An Unexpected Role for Ion Channels in Brain Tumor Metastasis

Harald Sontheimer1

The University of Alabama at Birmingham, Department of Neurobiology & Center for Glial Biology in Medicine, Birmingham, Alabama 35294

To whom requests for reprints should be addressed at 1 The University of Alabama at Birmingham, Department of Neurobiology & Center for Glial Biology in Medicine, 1719 6th Avenue S., CIRC 410, Birmingham, AL 35294-0021. E-mail: sontheimer{at}uab.edu

Over the past two decades it has become apparent that essentially all living cells express voltage-activated ion channels. While the role of ion channels for electrical signaling between excitable cells is well known, their function in non-excitable cells is somewhat enigmatic. Research on cancer cells suggests that certain ion channels, K+ channels in particular, may be involved in aberrant tumor growth and channel inhibitors often lead to growth arrest. An unsuspected role for K+ and Cl channels has now been documented for primary brain tumors, glioma, where the concerted activity of these channels promotes cell invasion and the formation of brain metastasis. Specifically, Ca2+-activated K+ (BK) channels colocalize with ClC-3 Cl channels to the invading processes of these tumor cells. Upon a rise in intracellular Ca2+, these channels activate and release K+ and Cl ions together with obligated water causing a rapid shrinkage of the leading process. This in turn facilitates the invasion of the cell into the narrow and tortuous extracellular brain spaces. The NKCC1 cotransporter accumulates intracellular Cl to unusually high concentrations, thereby establishing an outward directed gradient for Cl ions. This allows glioma cells to utilize Cl as an osmotically active anion during invasion.
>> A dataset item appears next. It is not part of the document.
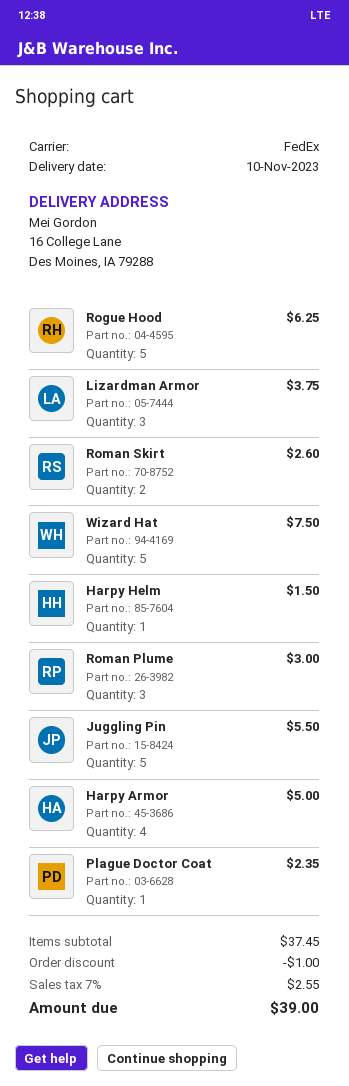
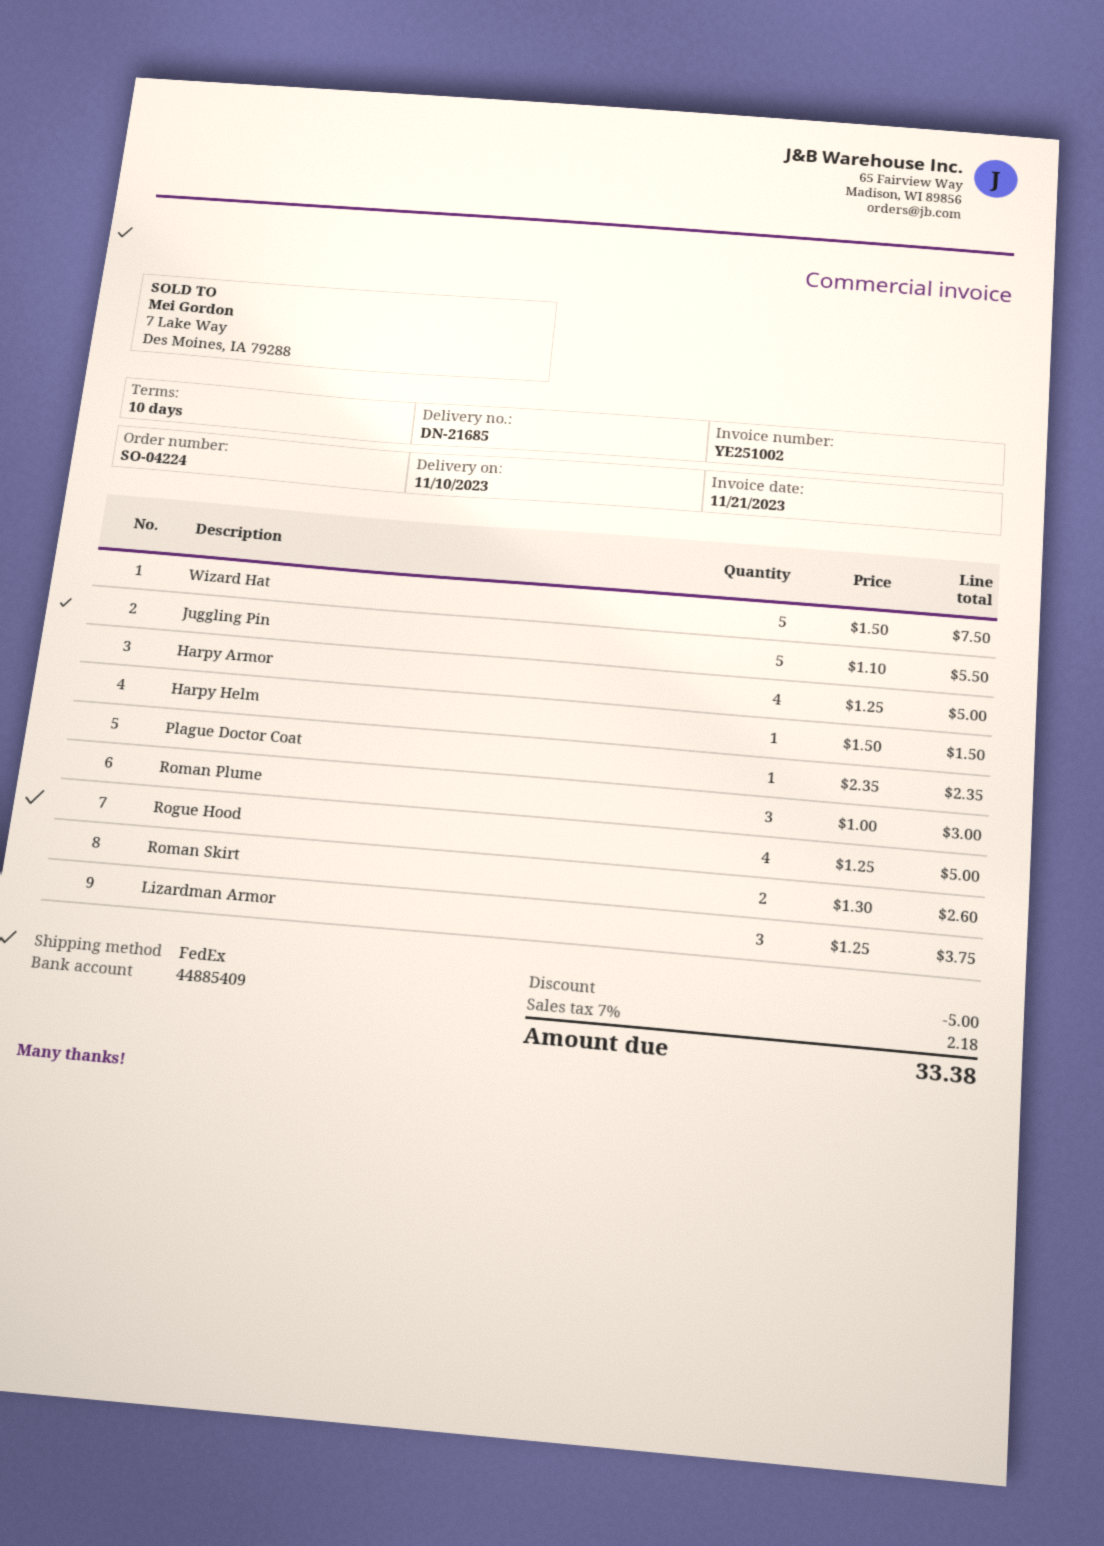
Rogue Hood: 5 for 6.25 -> 4 for 5.00
discount: 1.00 -> 5.00
tax: 7% = 2.55 -> 7% = 2.18
total: 39.00 -> 33.38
Importantly, the inhibition of Cl channels retards cell volume changes, and, in turn, compromises tumor cell invasion. These findings have led to the clinical evaluation of a Cl channel blocking peptide, chlorotoxin, in patients with malignant glioma. Data from this clinical trial shows remarkable tumor selectivity for chlorotoxin. The experimental therapeutic was well tolerated and is now evaluated in a multi-center phase II clinical trial. A similar role for Cl and K+ channels is suspected in other metastatic cancers, and lessons learned from studies of gliomas may pave the way towards the development of novel therapeutics targeting ion channels.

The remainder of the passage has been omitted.